PROBLEM REQUIREMENTS >> Could you output each line of the data that follows exactly?

(Saved entries)
########################################
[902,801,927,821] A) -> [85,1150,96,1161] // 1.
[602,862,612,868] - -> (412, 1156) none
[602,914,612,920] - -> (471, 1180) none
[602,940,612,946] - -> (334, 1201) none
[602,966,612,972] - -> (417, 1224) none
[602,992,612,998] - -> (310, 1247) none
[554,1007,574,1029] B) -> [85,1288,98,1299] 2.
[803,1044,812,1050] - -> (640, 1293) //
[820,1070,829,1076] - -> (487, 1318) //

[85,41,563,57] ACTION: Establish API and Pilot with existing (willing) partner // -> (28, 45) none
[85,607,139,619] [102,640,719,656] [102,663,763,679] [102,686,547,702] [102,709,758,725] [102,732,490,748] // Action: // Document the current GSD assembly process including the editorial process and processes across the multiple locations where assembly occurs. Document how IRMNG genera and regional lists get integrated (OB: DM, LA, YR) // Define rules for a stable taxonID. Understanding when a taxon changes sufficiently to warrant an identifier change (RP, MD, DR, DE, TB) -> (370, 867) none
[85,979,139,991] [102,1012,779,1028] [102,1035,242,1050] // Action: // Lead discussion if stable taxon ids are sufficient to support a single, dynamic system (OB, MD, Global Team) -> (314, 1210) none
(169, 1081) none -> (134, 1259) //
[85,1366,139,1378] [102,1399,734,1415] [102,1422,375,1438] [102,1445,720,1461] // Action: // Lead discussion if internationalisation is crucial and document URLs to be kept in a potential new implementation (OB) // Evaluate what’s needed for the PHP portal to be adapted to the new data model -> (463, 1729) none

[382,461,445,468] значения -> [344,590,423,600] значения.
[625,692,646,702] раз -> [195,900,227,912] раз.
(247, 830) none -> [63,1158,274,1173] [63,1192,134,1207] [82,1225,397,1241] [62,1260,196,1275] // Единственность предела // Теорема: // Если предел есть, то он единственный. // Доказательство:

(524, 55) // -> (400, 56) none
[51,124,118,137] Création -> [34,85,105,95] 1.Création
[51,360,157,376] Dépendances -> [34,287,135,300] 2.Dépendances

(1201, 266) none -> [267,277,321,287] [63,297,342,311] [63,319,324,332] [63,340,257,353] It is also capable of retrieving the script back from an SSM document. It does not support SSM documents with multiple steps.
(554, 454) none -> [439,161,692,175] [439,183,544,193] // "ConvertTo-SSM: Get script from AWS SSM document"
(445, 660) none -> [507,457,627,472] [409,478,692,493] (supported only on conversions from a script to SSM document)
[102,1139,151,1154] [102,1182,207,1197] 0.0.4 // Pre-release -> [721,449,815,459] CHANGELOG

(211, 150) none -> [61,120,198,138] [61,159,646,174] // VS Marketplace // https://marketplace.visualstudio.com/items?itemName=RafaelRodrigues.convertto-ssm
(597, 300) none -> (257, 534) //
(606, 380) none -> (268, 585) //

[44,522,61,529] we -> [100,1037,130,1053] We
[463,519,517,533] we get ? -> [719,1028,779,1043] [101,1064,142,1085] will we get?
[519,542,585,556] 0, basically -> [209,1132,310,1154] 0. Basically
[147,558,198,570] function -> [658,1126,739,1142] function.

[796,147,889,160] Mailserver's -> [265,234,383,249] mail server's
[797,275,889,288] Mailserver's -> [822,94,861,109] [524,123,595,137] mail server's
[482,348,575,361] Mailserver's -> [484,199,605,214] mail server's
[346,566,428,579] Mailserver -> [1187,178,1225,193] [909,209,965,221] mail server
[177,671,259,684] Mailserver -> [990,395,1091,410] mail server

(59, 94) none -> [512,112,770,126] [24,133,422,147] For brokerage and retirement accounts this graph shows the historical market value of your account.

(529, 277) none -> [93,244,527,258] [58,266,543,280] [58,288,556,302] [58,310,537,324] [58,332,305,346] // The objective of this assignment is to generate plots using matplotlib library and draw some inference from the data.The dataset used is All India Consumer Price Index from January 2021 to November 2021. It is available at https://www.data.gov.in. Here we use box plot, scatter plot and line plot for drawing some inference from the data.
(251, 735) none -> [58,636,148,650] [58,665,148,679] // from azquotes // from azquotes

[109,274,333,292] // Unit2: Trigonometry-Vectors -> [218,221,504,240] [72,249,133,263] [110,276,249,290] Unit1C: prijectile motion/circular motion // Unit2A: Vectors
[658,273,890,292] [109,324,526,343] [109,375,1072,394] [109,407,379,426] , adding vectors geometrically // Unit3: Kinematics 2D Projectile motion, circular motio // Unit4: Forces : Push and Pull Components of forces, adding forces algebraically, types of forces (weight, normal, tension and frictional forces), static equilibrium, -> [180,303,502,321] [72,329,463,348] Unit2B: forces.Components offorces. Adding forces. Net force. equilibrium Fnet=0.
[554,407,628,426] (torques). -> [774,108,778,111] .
########################################
ANSWER BELOW >>
[902,801,927,821] A) -> [85,1150,96,1161] // 1.
[602,862,612,868] - -> (412, 1156) none
[602,914,612,920] - -> (471, 1180) none
[602,940,612,946] - -> (334, 1201) none
[602,966,612,972] - -> (417, 1224) none
[602,992,612,998] - -> (310, 1247) none
[554,1007,574,1029] B) -> [85,1288,98,1299] 2.
[803,1044,812,1050] - -> (640, 1293) //
[820,1070,829,1076] - -> (487, 1318) //

[85,41,563,57] ACTION: Establish API and Pilot with existing (willing) partner // -> (28, 45) none
[85,607,139,619] [102,640,719,656] [102,663,763,679] [102,686,547,702] [102,709,758,725] [102,732,490,748] // Action: // Document the current GSD assembly process including the editorial process and processes across the multiple locations where assembly occurs. Document how IRMNG genera and regional lists get integrated (OB: DM, LA, YR) // Define rules for a stable taxonID. Understanding when a taxon changes sufficiently to warrant an identifier change (RP, MD, DR, DE, TB) -> (370, 867) none
[85,979,139,991] [102,1012,779,1028] [102,1035,242,1050] // Action: // Lead discussion if stable taxon ids are sufficient to support a single, dynamic system (OB, MD, Global Team) -> (314, 1210) none
(169, 1081) none -> (134, 1259) //
[85,1366,139,1378] [102,1399,734,1415] [102,1422,375,1438] [102,1445,720,1461] // Action: // Lead discussion if internationalisation is crucial and document URLs to be kept in a potential new implementation (OB) // Evaluate what’s needed for the PHP portal to be adapted to the new data model -> (463, 1729) none

[382,461,445,468] значения -> [344,590,423,600] значения.
[625,692,646,702] раз -> [195,900,227,912] раз.
(247, 830) none -> [63,1158,274,1173] [63,1192,134,1207] [82,1225,397,1241] [62,1260,196,1275] // Единственность предела // Теорема: // Если предел есть, то он единственный. // Доказательство:

(524, 55) // -> (400, 56) none
[51,124,118,137] Création -> [34,85,105,95] 1.Création
[51,360,157,376] Dépendances -> [34,287,135,300] 2.Dépendances

(1201, 266) none -> [267,277,321,287] [63,297,342,311] [63,319,324,332] [63,340,257,353] It is also capable of retrieving the script back from an SSM document. It does not support SSM documents with multiple steps.
(554, 454) none -> [439,161,692,175] [439,183,544,193] // "ConvertTo-SSM: Get script from AWS SSM document"
(445, 660) none -> [507,457,627,472] [409,478,692,493] (supported only on conversions from a script to SSM document)
[102,1139,151,1154] [102,1182,207,1197] 0.0.4 // Pre-release -> [721,449,815,459] CHANGELOG

(211, 150) none -> [61,120,198,138] [61,159,646,174] // VS Marketplace // https://marketplace.visualstudio.com/items?itemName=RafaelRodrigues.convertto-ssm
(597, 300) none -> (257, 534) //
(606, 380) none -> (268, 585) //

[44,522,61,529] we -> [100,1037,130,1053] We
[463,519,517,533] we get ? -> [719,1028,779,1043] [101,1064,142,1085] will we get?
[519,542,585,556] 0, basically -> [209,1132,310,1154] 0. Basically
[147,558,198,570] function -> [658,1126,739,1142] function.

[796,147,889,160] Mailserver's -> [265,234,383,249] mail server's
[797,275,889,288] Mailserver's -> [822,94,861,109] [524,123,595,137] mail server's
[482,348,575,361] Mailserver's -> [484,199,605,214] mail server's
[346,566,428,579] Mailserver -> [1187,178,1225,193] [909,209,965,221] mail server
[177,671,259,684] Mailserver -> [990,395,1091,410] mail server

(59, 94) none -> [512,112,770,126] [24,133,422,147] For brokerage and retirement accounts this graph shows the historical market value of your account.

(529, 277) none -> [93,244,527,258] [58,266,543,280] [58,288,556,302] [58,310,537,324] [58,332,305,346] // The objective of this assignment is to generate plots using matplotlib library and draw some inference from the data.The dataset used is All India Consumer Price Index from January 2021 to November 2021. It is available at https://www.data.gov.in. Here we use box plot, scatter plot and line plot for drawing some inference from the data.
(251, 735) none -> [58,636,148,650] [58,665,148,679] // from azquotes // from azquotes

[109,274,333,292] // Unit2: Trigonometry-Vectors -> [218,221,504,240] [72,249,133,263] [110,276,249,290] Unit1C: prijectile motion/circular motion // Unit2A: Vectors
[658,273,890,292] [109,324,526,343] [109,375,1072,394] [109,407,379,426] , adding vectors geometrically // Unit3: Kinematics 2D Projectile motion, circular motio // Unit4: Forces : Push and Pull Components of forces, adding forces algebraically, types of forces (weight, normal, tension and frictional forces), static equilibrium, -> [180,303,502,321] [72,329,463,348] Unit2B: forces.Components offorces. Adding forces. Net force. equilibrium Fnet=0.
[554,407,628,426] (torques). -> [774,108,778,111] .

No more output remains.